*Work task*
How many lines in the data below contain the string "opus"? Answer with the number only.

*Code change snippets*
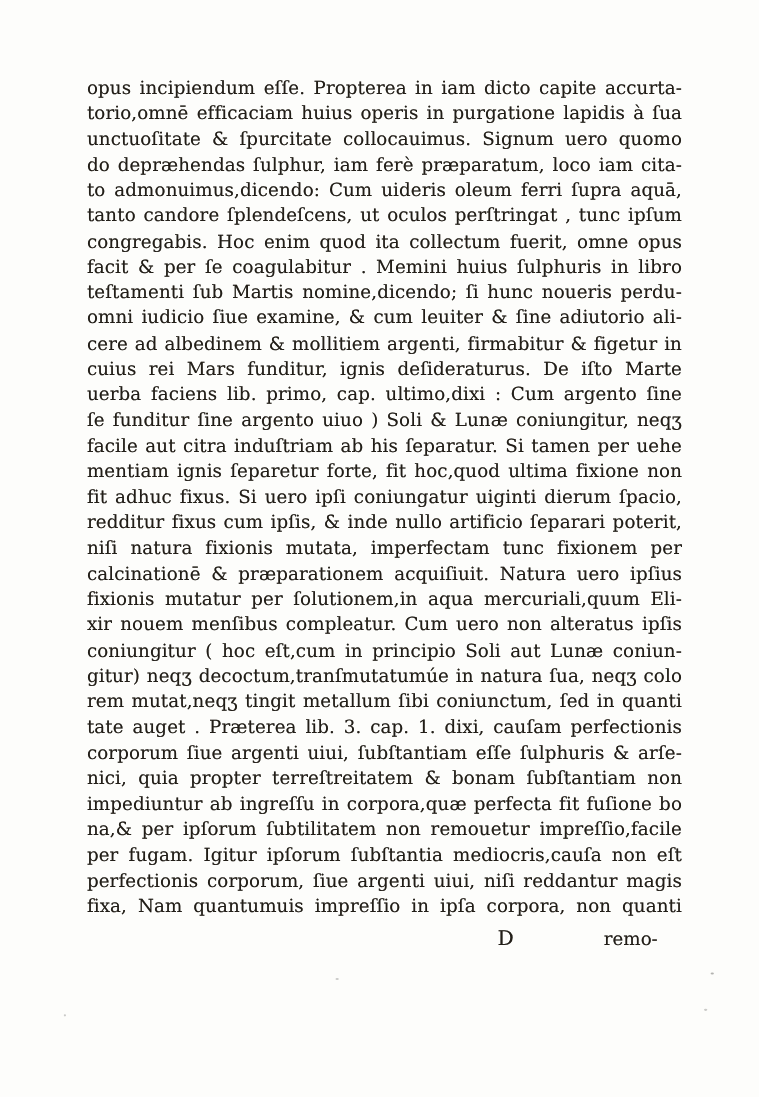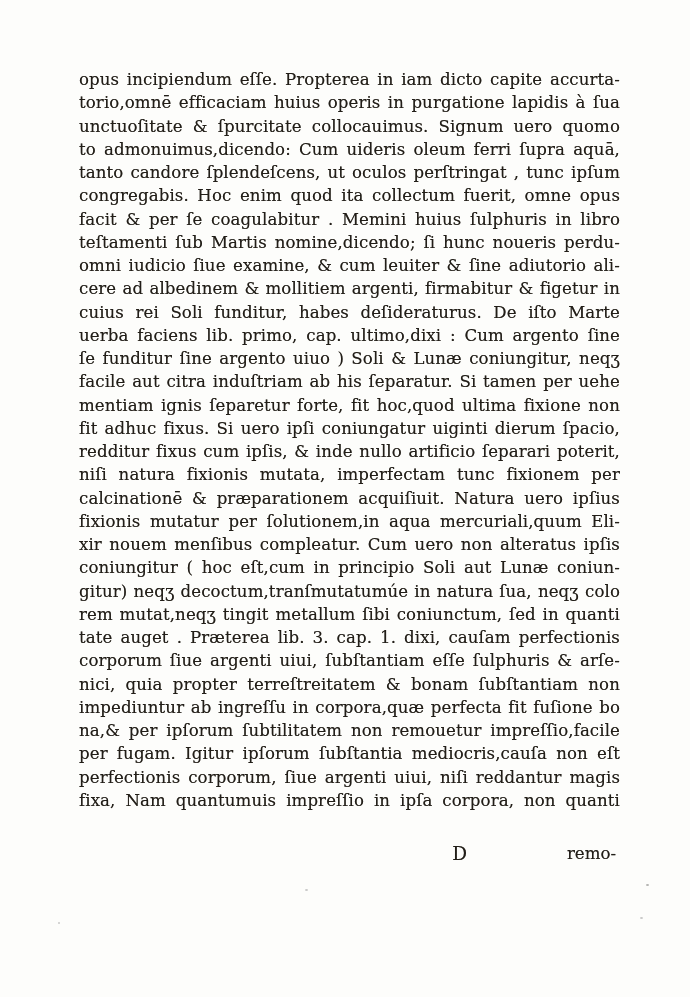--- a/index.html
+++ b/index.html
@@ -68,6 +68,7 @@
   <div class="line">opus incipiendum eſſe. Propterea in iam dicto capite accurta-</div>
       <div class="line">torio,omnē efficaciam huius operis in purgatione lapidis à ſua</div>
       <div class="line">unctuoſitate &amp; ſpurcitate collocauimus. Signum uero quomo</div>
+      <div class="line">do depræhendas ſulphur, iam ferè præparatum, loco iam cita-</div>
       <div class="line">to admonuimus,dicendo: Cum uideris oleum ferri ſupra aquā,</div>
       <div class="line">tanto candore ſplendeſcens, ut oculos perſtringat , tunc ipſum</div>
       <div class="line">congregabis. Hoc enim quod ita collectum fuerit, omne opus</div>

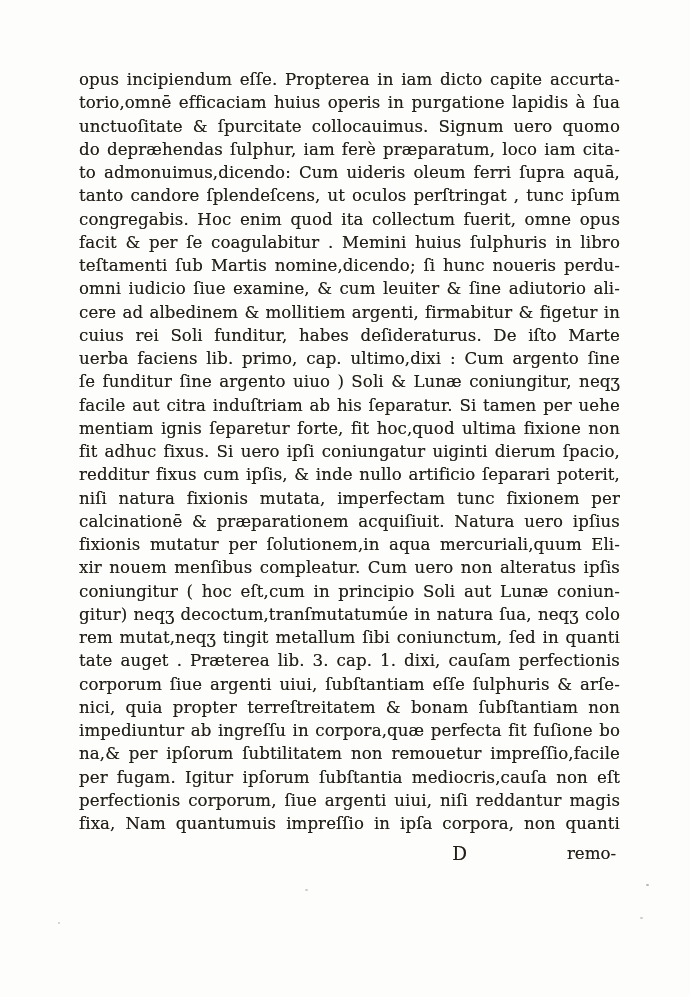--- a/index.html
+++ b/index.html
@@ -76,7 +76,7 @@
       <div class="line">teſtamenti ſub Martis nomine,dicendo; ſi hunc noueris perdu-</div>
       <div class="line">omni iudicio ſiue examine, &amp; cum leuiter &amp; ſine adiutorio ali-</div>
       <div class="line">cere ad albedinem &amp; mollitiem argenti, firmabitur &amp; figetur in</div>
-      <div class="line">cuius rei Soli funditur, habes deſideraturus. De iſto Marte</div>
+      <div class="line">cuius rei Mars funditur, ignis deſideraturus. De iſto Marte</div>
       <div class="line">uerba faciens lib. primo, cap. ultimo,dixi : Cum argento ſine</div>
       <div class="line">ſe funditur ſine argento uiuo ) Soli &amp; Lunæ coniungitur, neqʒ</div>
       <div class="line">facile aut citra induſtriam ab his ſeparatur. Si tamen per uehe</div>

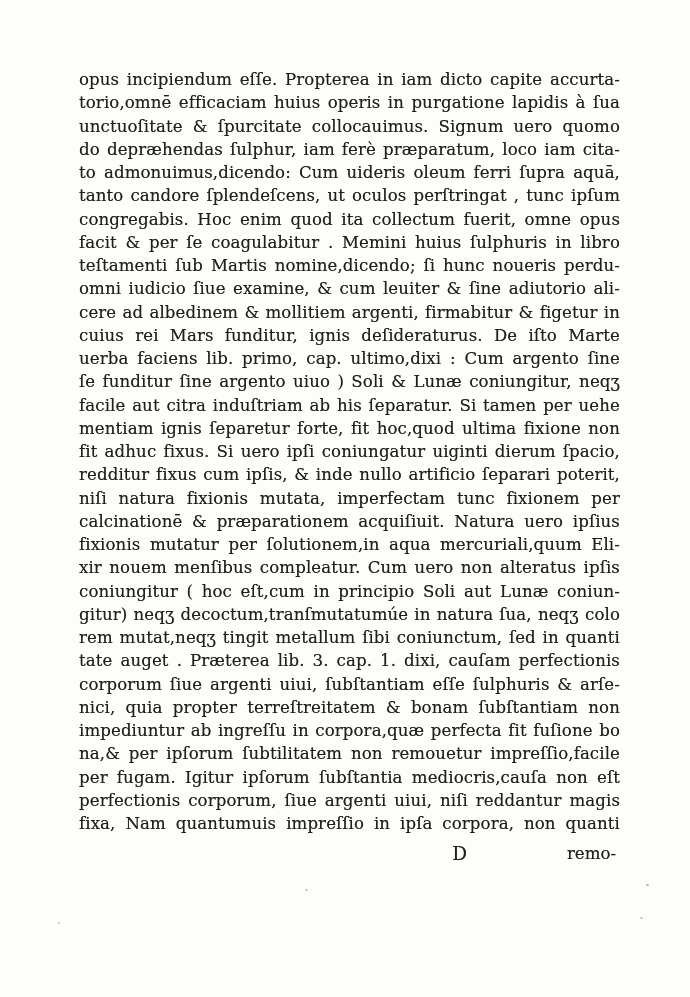--- a/index.html
+++ b/index.html
@@ -42,7 +42,7 @@
     text-shadow:0 0 0.5px rgba(30,25,18,0.55);
   }
   .catch{
-    position:absolute;right:4px;
+    position:absolute;right:22px;
     font-size:16.6px;
     text-shadow:0 0 0.5px rgba(30,25,18,0.55);
   }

*Solution*
2